Zerobias is cliff-specific: At the pruning cliff (GPT-OSS-20B 27/32 experts), zerobias recovers +9pp MMLU (68% → 77%), nearly matching the safe operating point (28/32 = 78%). However, at the well-calibrated 28/32 point, zerobias is harmful (−14pp), because the original biases still encode useful routing information. Zerobias is beneficial only when the original biases are miscalibrated due to pruning beyond the model's redundancy margin.

3. Results

3.1 GPT-OSS-20B: Lossless Compression

GPT-OSS-20B is a 21B-parameter MoE model with 32 experts per layer, top-2 sigmoid routing, and MXFP4 format. Uniform pruning (same number of experts removed from each layer) is used because the model has too few experts for meaningful layer-adaptive allocation.

Table 1: GPT-OSS-20B pruning results (Q4_K_M, MMLU 100Q 0-shot, GSM8K 50Q 0-shot)
Config	Size	Experts/Layer	MMLU	GSM8K	HumanEval
Original	11.67 GB	32	78%	—	—
Pruned 28/32	10.40 GB	28	78%	92%	78%
Pruned 27/32	~10.1 GB	27	68%	—	—
27/32 + Zerobias	~9.4 GB	27	77%	84%	—
Pruned 26/32	~9.7 GB	26	69%	—	—

The 28/32 model achieves lossless compression: MMLU 78% (identical to original), GSM8K 92% (46/50), and HumanEval 78% (39/50).
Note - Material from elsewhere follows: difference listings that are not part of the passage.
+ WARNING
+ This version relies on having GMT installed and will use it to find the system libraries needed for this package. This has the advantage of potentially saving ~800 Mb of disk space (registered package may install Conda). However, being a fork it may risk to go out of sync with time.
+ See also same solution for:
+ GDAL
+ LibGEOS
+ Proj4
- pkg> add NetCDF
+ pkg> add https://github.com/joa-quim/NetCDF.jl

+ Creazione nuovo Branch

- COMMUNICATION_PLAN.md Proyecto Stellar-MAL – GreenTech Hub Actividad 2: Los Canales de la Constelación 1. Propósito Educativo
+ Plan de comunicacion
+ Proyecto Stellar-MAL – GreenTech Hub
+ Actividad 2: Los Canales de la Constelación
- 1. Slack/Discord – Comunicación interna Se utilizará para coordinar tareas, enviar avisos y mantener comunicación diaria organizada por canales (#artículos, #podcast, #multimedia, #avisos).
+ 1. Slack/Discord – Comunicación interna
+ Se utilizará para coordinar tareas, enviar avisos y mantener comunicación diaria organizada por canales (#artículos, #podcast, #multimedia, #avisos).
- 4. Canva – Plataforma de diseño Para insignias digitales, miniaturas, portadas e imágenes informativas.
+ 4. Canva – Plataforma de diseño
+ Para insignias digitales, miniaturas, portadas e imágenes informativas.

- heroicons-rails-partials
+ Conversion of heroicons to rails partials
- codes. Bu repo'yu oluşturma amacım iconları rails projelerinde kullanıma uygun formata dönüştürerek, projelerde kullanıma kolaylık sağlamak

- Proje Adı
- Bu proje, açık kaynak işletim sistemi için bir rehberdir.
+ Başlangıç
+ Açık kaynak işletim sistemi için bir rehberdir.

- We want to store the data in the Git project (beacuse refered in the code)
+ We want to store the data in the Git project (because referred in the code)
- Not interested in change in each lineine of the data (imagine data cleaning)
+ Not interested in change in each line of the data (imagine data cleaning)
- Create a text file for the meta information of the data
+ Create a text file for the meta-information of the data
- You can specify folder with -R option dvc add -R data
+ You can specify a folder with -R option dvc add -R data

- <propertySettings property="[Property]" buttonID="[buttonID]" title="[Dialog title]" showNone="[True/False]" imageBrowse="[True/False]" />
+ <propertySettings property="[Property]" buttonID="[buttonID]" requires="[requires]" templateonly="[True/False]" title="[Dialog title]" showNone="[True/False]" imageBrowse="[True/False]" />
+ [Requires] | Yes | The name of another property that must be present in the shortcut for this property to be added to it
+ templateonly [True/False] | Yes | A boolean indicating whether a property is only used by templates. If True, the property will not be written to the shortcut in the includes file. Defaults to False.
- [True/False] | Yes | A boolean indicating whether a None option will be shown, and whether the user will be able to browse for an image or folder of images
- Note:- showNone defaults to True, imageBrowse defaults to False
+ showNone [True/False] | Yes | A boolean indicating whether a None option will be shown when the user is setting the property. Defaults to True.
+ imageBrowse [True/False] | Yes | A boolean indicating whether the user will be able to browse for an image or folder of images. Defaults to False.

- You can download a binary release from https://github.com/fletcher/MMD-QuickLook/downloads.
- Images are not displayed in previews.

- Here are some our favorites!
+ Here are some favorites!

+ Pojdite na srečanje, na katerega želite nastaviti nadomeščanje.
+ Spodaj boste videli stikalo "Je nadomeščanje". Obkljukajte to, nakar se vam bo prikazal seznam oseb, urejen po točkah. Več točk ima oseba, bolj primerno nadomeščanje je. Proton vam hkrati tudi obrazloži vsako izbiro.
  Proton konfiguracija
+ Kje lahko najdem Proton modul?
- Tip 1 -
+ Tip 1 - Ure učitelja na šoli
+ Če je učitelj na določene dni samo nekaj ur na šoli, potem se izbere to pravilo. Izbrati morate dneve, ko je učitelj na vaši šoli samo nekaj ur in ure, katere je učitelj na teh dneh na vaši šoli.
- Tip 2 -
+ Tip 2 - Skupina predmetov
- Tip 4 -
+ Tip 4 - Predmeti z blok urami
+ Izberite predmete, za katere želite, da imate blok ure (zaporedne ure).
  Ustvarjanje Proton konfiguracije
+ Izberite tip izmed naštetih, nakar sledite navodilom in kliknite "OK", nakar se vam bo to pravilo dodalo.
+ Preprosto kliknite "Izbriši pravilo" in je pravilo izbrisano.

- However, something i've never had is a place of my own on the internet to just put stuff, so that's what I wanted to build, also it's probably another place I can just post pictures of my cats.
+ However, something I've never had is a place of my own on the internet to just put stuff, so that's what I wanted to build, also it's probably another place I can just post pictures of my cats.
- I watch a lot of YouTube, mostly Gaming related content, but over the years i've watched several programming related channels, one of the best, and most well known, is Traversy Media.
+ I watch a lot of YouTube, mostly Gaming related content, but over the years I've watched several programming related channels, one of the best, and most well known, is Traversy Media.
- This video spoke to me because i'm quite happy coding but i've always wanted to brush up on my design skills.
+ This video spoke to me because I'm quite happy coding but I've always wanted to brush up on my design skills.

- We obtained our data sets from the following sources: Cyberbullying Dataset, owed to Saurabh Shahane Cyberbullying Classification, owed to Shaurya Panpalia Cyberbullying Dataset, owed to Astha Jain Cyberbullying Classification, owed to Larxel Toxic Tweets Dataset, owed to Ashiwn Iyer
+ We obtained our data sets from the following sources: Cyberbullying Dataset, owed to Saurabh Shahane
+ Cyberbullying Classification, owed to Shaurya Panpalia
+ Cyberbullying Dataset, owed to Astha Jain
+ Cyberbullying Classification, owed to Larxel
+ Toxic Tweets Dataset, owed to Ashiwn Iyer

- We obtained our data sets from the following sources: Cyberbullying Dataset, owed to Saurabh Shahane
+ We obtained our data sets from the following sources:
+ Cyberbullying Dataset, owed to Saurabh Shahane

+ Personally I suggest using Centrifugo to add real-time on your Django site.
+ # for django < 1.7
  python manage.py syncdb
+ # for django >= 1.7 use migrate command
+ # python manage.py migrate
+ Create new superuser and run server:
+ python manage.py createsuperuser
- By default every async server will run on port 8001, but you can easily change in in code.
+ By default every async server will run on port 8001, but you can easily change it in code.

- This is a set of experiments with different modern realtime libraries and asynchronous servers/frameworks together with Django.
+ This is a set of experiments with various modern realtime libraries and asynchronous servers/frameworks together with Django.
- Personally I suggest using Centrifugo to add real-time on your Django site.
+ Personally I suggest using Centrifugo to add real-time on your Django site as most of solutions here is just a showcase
The file size reduction from 11.67 GB to 10.40 GB (−10.9%) is modest but comes at zero quality cost.

At 27/32 experts, a sharp pruning cliff appears: MMLU drops from 78% to 68% (−10pp) with a single expert removed per layer. Applying zerobias recovers most of this loss (77%, −1pp from original), producing a 9.4 GB model that is near-lossless. Notably, 26/32 without zerobias scores 69%—higher than 27/32 without zerobias (68%)—revealing that the cliff is a step function concentrated at the 28→27 transition.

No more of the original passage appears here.